Segundo Humberto Costa, o episódio será apresentado no relatório final da comissão como ‘mais uma ação de desinformação’ do presidente da República

  • Por Jovem Pan
  • 26/10/2021 10h07 - Atualizado em 26/10/2021 10h36
ANTONIO MOLINA/FOTOARENA/ESTADÃO CONTEÚDO - 07/10/2021 Expectativa é que ao menos 78 pedidos de indiciamento sejam apresentados no relatório, o que inclui empresas, agentes públicos e privados

Os onze senadores titulares da CPI da Covid-19 votam na manhã deste terça-feira, 26, o relatório final preparado por Renan Calheiros. A expectativa é que ao menos 78 pedidos de indiciamento sejam apresentados no documento, o que inclui empresas, agentes públicos e privados e alguns outros nomes, como o do governador do Amazonas, Wilson Lima, tema de divergência entre os membros do chamado G7 do colegiado. Além dos indiciamentos, o relatório também deve mencionar as declarações recentes do presidente Jair Bolsonaro, feitas durante transmissão nas redes sociais, de que a vacina contra a Covid-19 estava associada a Aids. “Vamos registrar esse fato como mais uma ação de desinformação feita pelo presidente e vamos apresentar ao STF um pedido para que determine que o presidente desfaça os argumentos falsos que ele divulgou, sob pena de pagamento de multa diária. Caso isso não aconteça, temos um ofício que pede o banimento do presidente das redes sociais”, assegurou o senador Humberto Costa, em entrevista ao Jornal da Manhã, da Jovem Pan.

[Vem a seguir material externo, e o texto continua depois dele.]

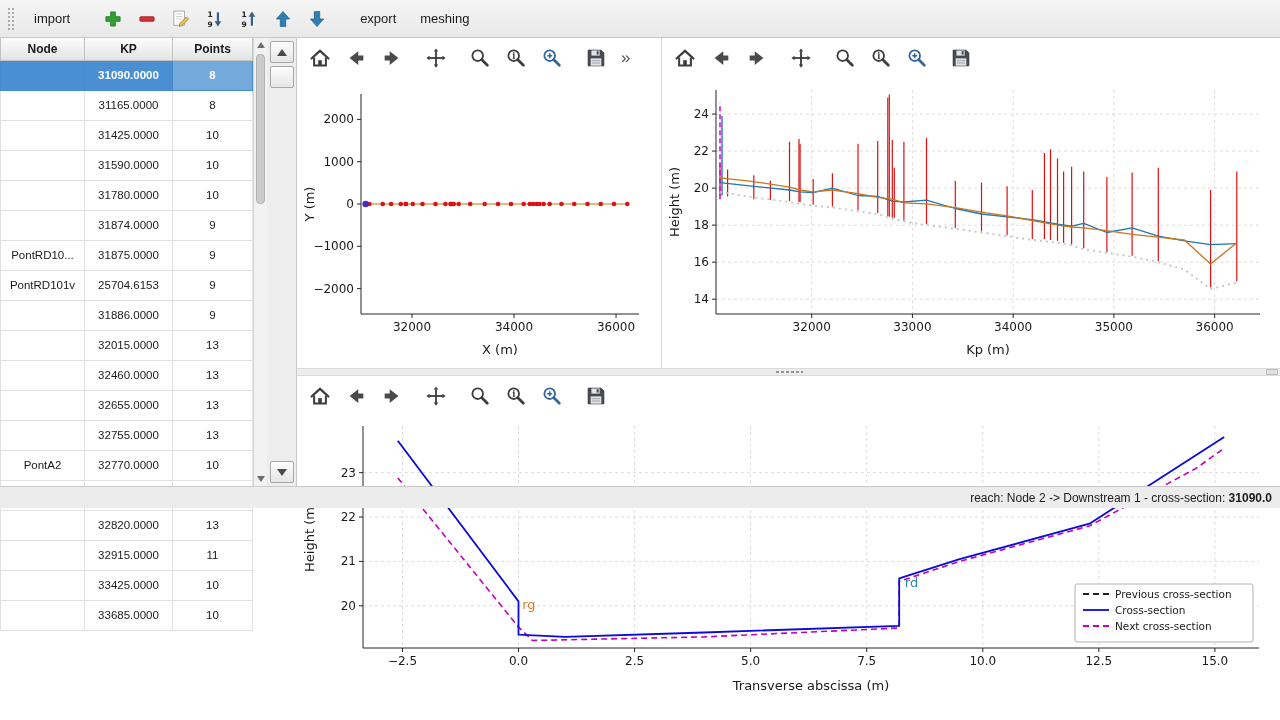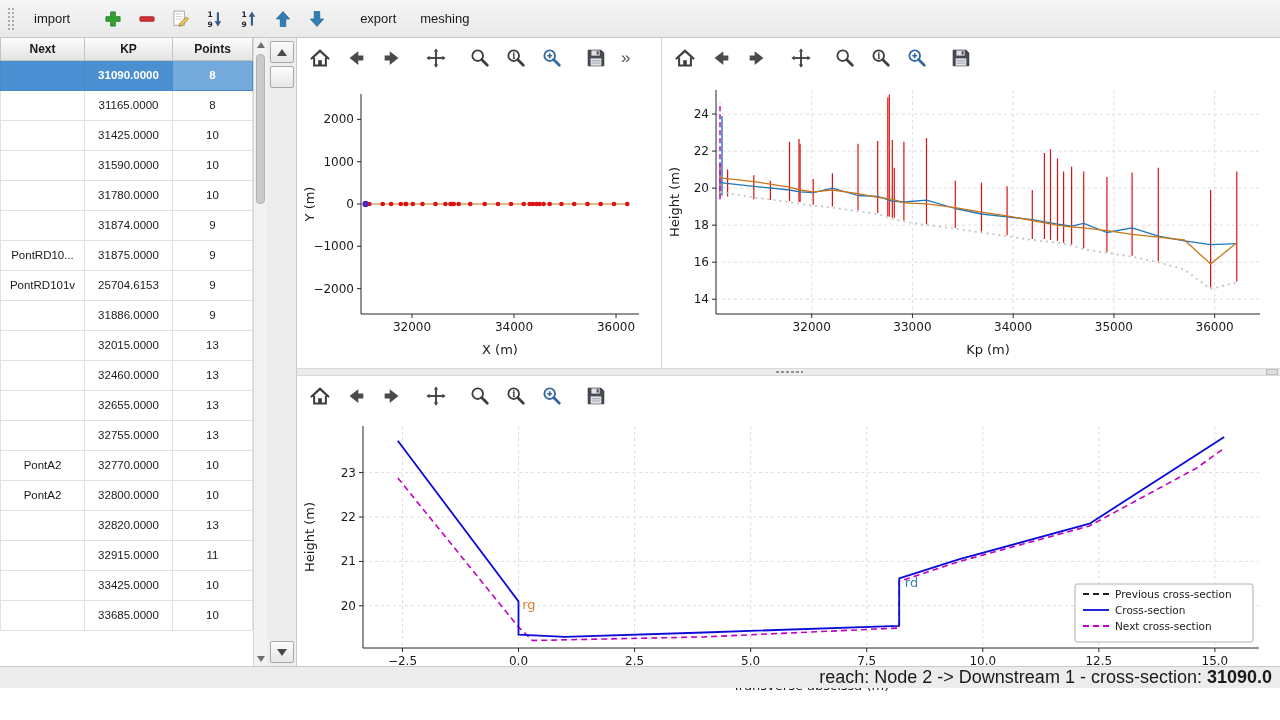--- a/index.html
+++ b/index.html
@@ -5,7 +5,7 @@
   *{box-sizing:border-box;margin:0;padding:0;}
   html,body{width:1280px;height:720px;overflow:hidden;}
   body{font-family:"Liberation Sans","DejaVu Sans",sans-serif;font-size:12px;color:#222;background:#fff;}
-  .app{display:flex;flex-direction:column;width:1280px;height:688px;}
+  .app{display:flex;flex-direction:column;width:1280px;height:508px;}
 
   
   .topbar{height:38px;background:linear-gradient(#f5f5f5,#e9e9e9);border-bottom:1px solid #c8c8c8;

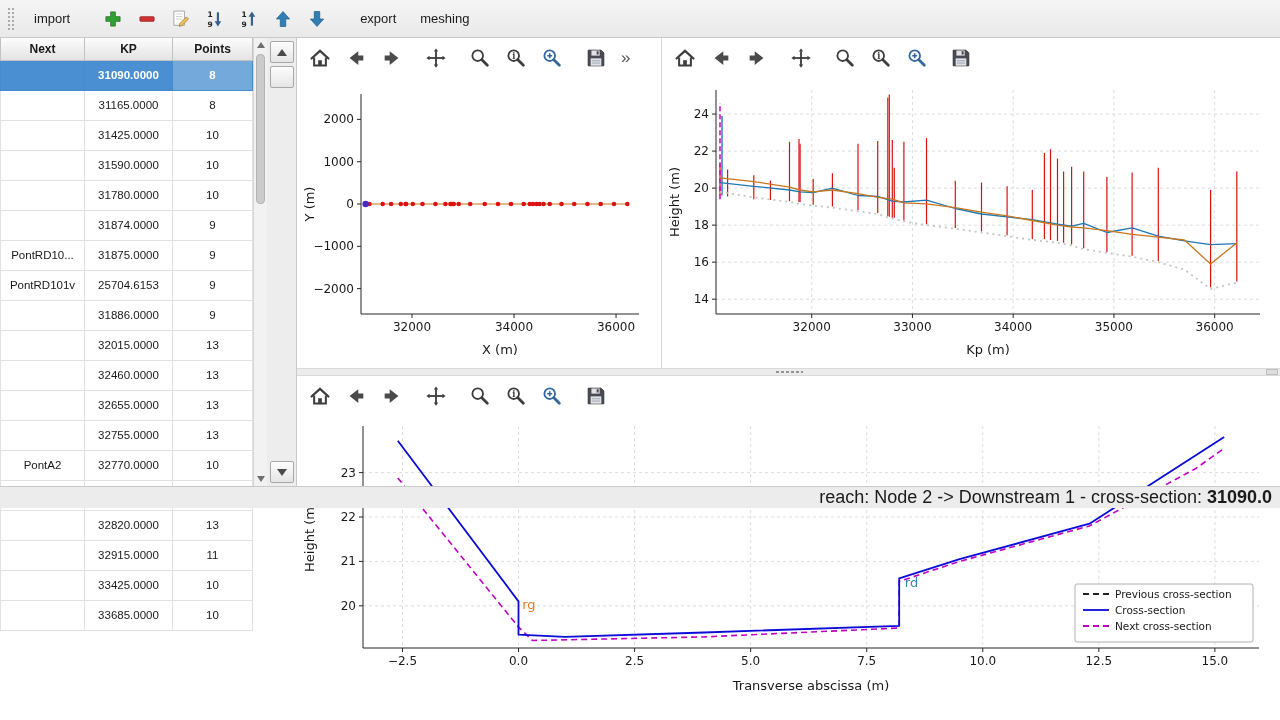--- a/index.html
+++ b/index.html
@@ -160,7 +160,7 @@
           </colgroup>
         <thead>
           <tr>
-            <th>Next</th>
+            <th>Node</th>
             <th>KP</th>
             <th>Points</th>
           </tr>

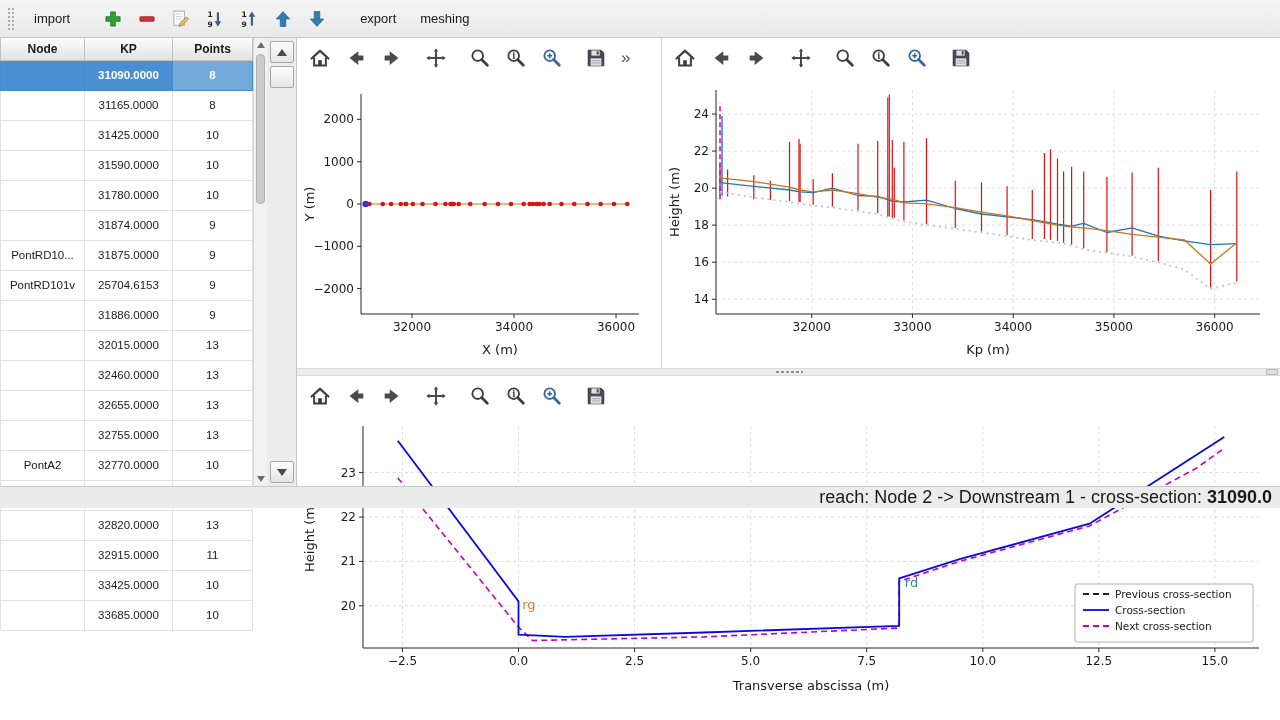--- a/index.html
+++ b/index.html
@@ -70,7 +70,7 @@
 
   
   .statusbar{height:22px;flex:none;background:#ececec;border-top:1px solid #c9c9c9;display:flex;
-             justify-content:flex-end;align-items:center;padding:0 8px;font-size:18px;color:#1a1a1a;}
+             justify-content:flex-end;align-items:center;padding:0 8px;font-size:12px;color:#1a1a1a;}
   .statusbar span{white-space:pre;}
   .statusbar b{white-space:pre;}
 </style>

Ainda sobre os possíveis desdobramentos da comissão, o parlamentar disse esperar que o procurador-geral da República, Augusto Aras, que deve receber o relatório a CPI da Covid-19, “cumpra o seu dever e haja de maneira coerente”. “Pessoa que construiu uma carreira muito consolidada em torno dos ideais do comprimento da Justiça e, como tal, acredito que ele deverá fazer o que a Constituição prevê. Se o fizer, ele vai dar seguimento às demandas da CPI no sentido que sejam abertos processos contra o presidente da República e outros atores que tem um foro especial”, conclui.